Procyon continues to add to its benchmark suite and will soon offer a range of benchmarks and performance tests for professional users. Its AI Text and Image Generation benchmarks make working with large language and image models easier.
Procyon’s AI Text and Image Generation benchmarks are designed to make working with large language and image models easier. These tests are standardized, repeatable, and reflect real-world scenarios, so you don’t have to worry about the complexity of measuring performance.
AI text and image generation workloads can push hardware to its limits, so having consistent and practical benchmarks is essential. Whether you’re running tests on a high-performance GPU or a smaller neural processing unit, Procyon provides clear and actionable insights to help you understand exactly how your hardware performs.

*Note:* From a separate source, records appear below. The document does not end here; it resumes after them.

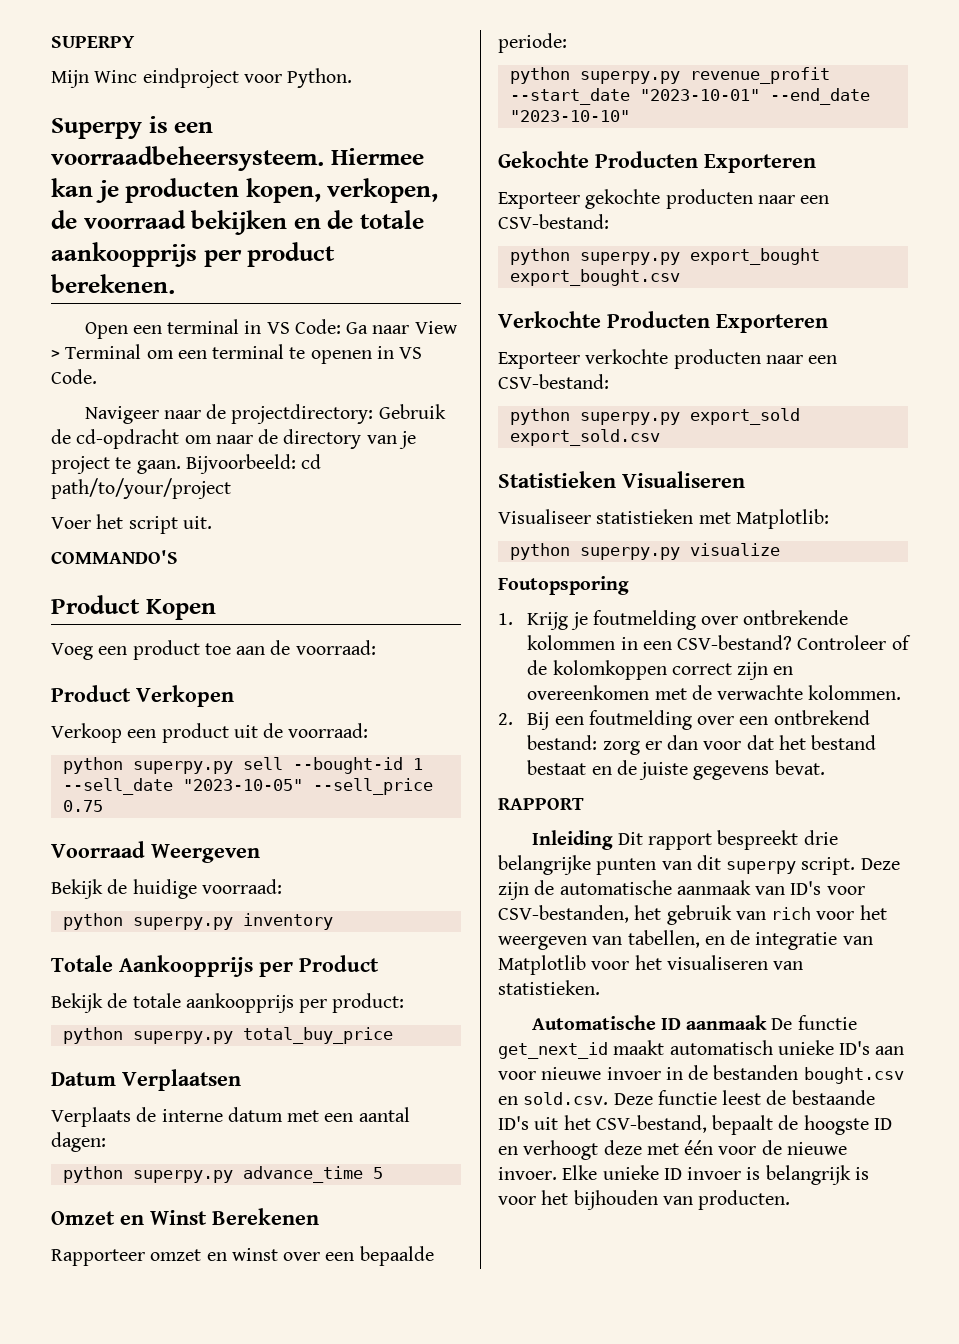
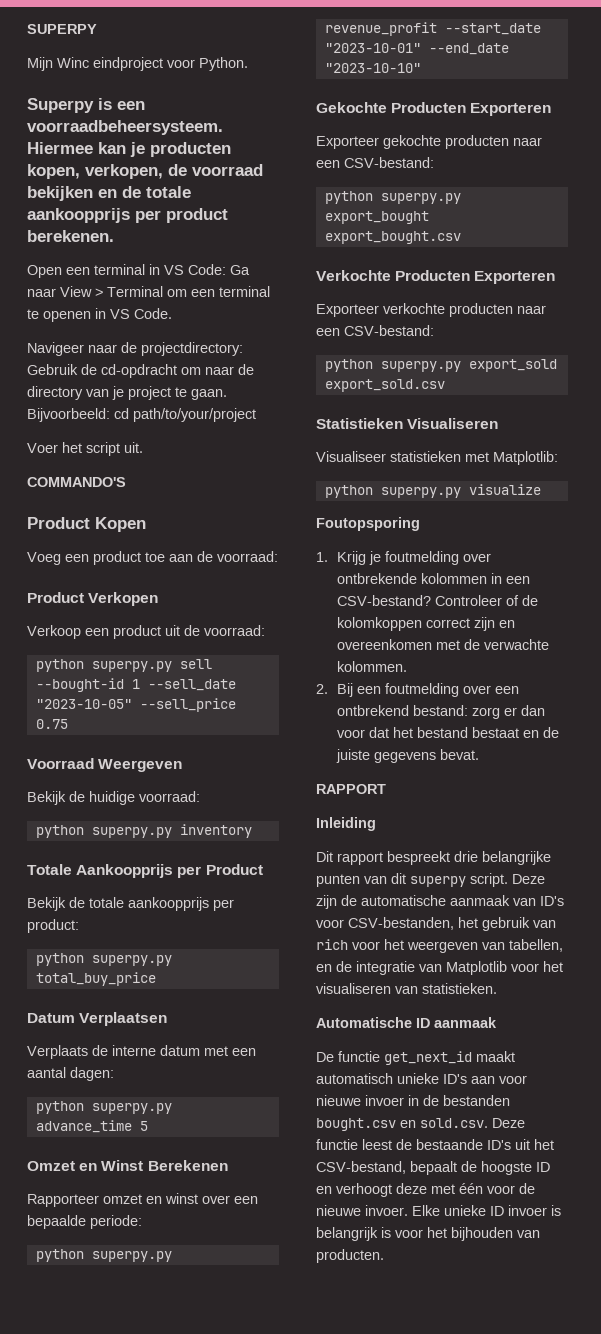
- Inleiding Dit rapport bespreekt drie belangrijke punten van dit superpy script.
+ Inleiding
+ Dit rapport bespreekt drie belangrijke punten van dit superpy script.
- Automatische ID aanmaak De functie get_next_id maakt automatisch unieke ID's aan voor nieuwe invoer in de bestanden bought.csv en sold.csv. Deze functie leest de bestaande ID's uit het CSV-bestand, bepaalt de hoogste ID en verhoogt deze met één voor de nieuwe invoer.
+ Automatische ID aanmaak
+ De functie get_next_id maakt automatisch unieke ID's aan voor nieuwe invoer in de bestanden bought.csv en sold.csv. Deze functie leest de bestaande ID's uit het CSV-bestand, bepaalt de hoogste ID en verhoogt deze met één voor de nieuwe invoer.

By bridging the gap between advanced AI capabilities and practical performance measurement, Procyon gives users an intuitive way to see how well their systems handle today’s most demanding AI tasks.
The Procyon AI Text Generation Benchmark
The Procyon AI Text Generation Benchmark evaluates how effectively a computer or device can run AI models, such as those behind tools like ChatGPT, to generate text. It checks how fast and smoothly the system can produce responses, write content, or summarize information when given prompts while also monitoring how much of the computer’s resources—like its processor, graphics card, and memory—are used during the process.
What is unique about Procyon’s benchmark is that it simplifies the complex task of evaluating local large language model (LLM) performance, making it accessible to users like enterprise professionals, hardware reviewers, and engineering teams. Traditional benchmarking requires significant storage, extensive downloads, and careful configuration to manage variables like quantization and token handling. Procyon streamlines this process with a structured testing framework and pre-packaged, optimized AI models that deliver consistent, repeatable results without the need for technical expertise or manual setup.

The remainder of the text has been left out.